I’m slightly looking at LinkedIn again as there is some interesting professional content there that used to be published on blogs, but as much as possible I am integrating interesting content into my feeds at NetNewsWire. That is where I will be doing most of my reading, as the endless scroll of twitter and facebook are no long giving much value and Instagram is useless for my life, other than keeping up with our footballers who are half my age who only post there!

Avocations

This year has had three big commitments outside of family and work. As a founding member of the TSS Rovers Supporters’ Trust, I have spent the year selling shares to 351 co-owners of Canada’s first community-owned semi-pro soccer team. We have done some remarkable things this year including winning a League Cup on the men’s side and qualifying us for Canada’s national championship, the Voyageurs Cup, which is, mindbogglingly, the pathway to the FIFA Club World Cup. We will play a meaningful match in the first round of that competition in April against a Canadian Premier League professional team and the only thing better than actually getting this far would be effecting a giant killing in April. It has bee a remarkable journey all it’s own.

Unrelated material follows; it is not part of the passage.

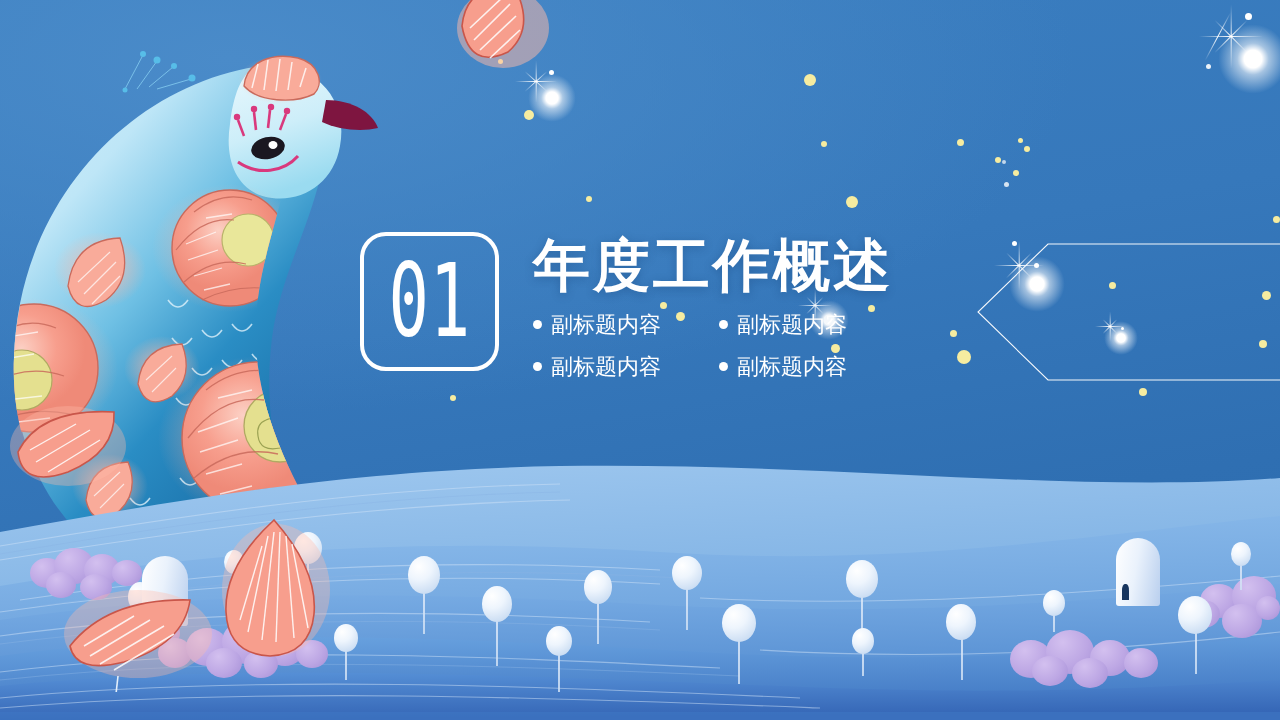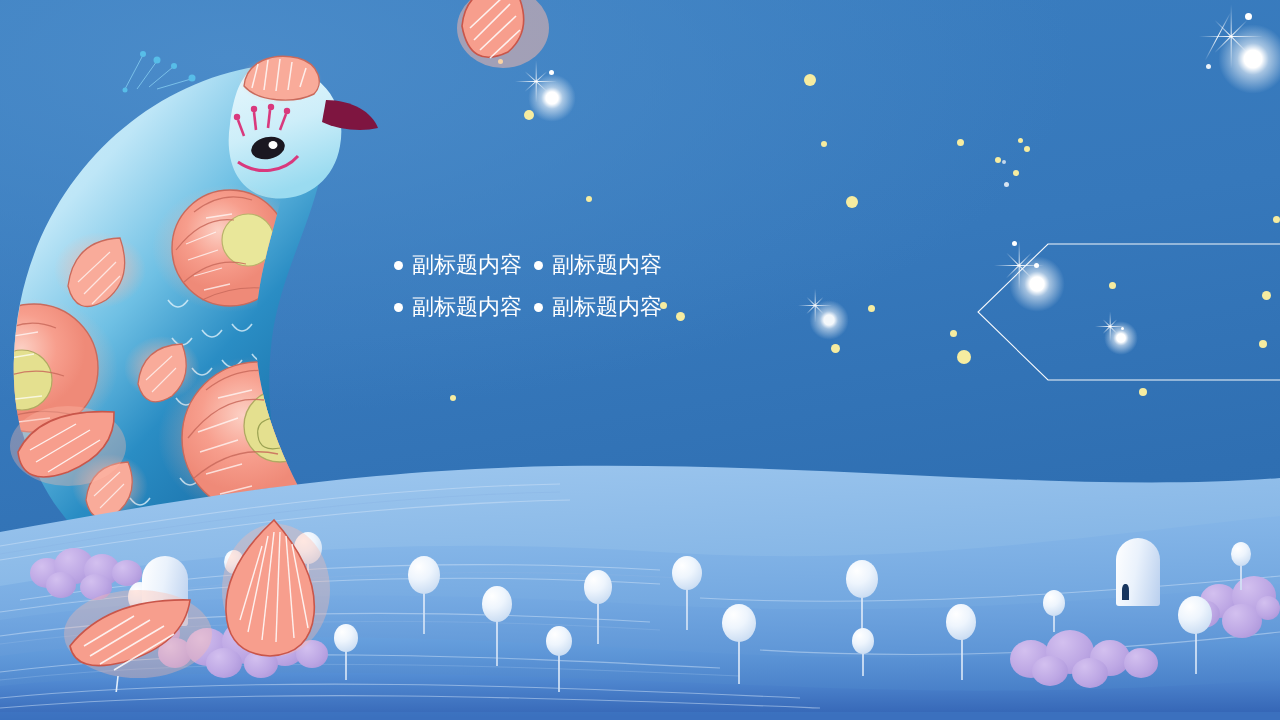"01" div.numbox { html: none -> <div> <span>01</span> </div> }
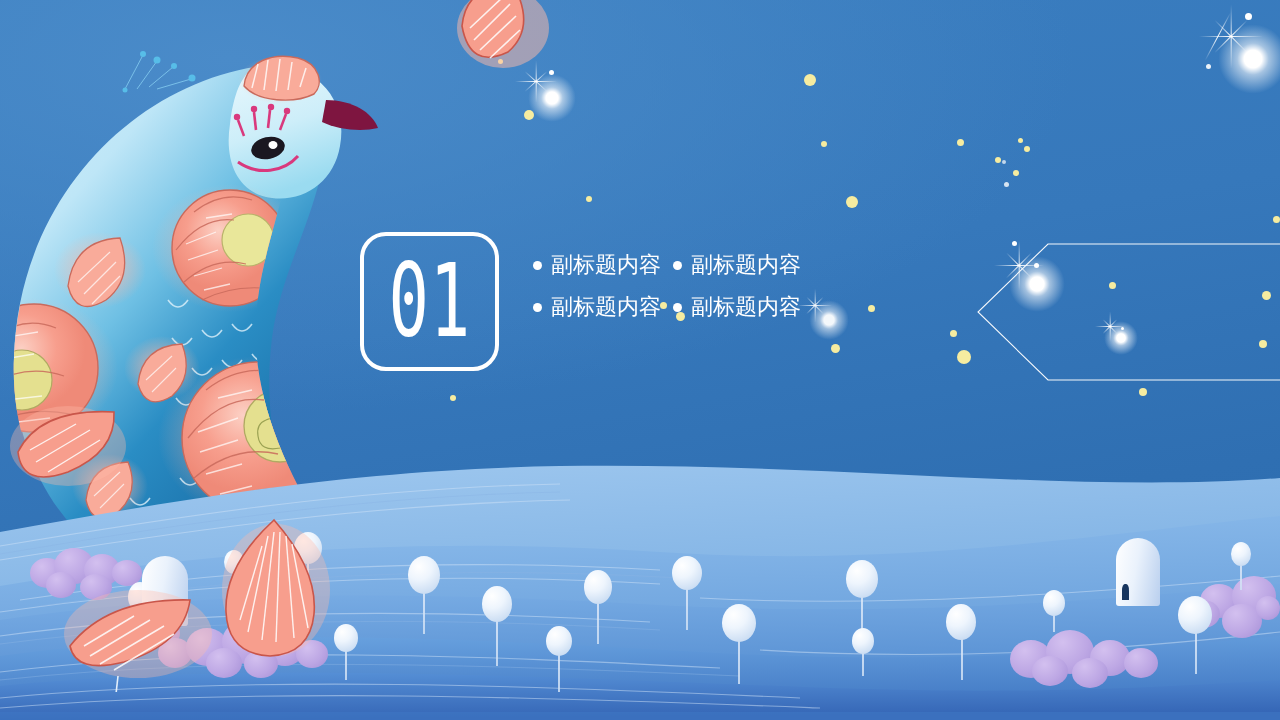"年度工作概述" div.title { html: none -> <div>年度工作概述</div> }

Another responsibility that I have devoted myself too is chairing the Board of the Rivendell retreat centre, a contemplative centre on Bowen Island. We have come through a pandemic and stayed afloat and are now beginning to engage in active fundraising for our longer term sustainability. This role is part of the way I live out my contemplative spiritual practice alongside a commitment to leading worship once a month at our little United Church on Bowen Island. I love that job. It helps us to afford our part time Minister and I get to dive deep into topics and scripture readings that are close to my heart. Perhaps I’ll post my sermon notes here in the new year if that’s of interest to you.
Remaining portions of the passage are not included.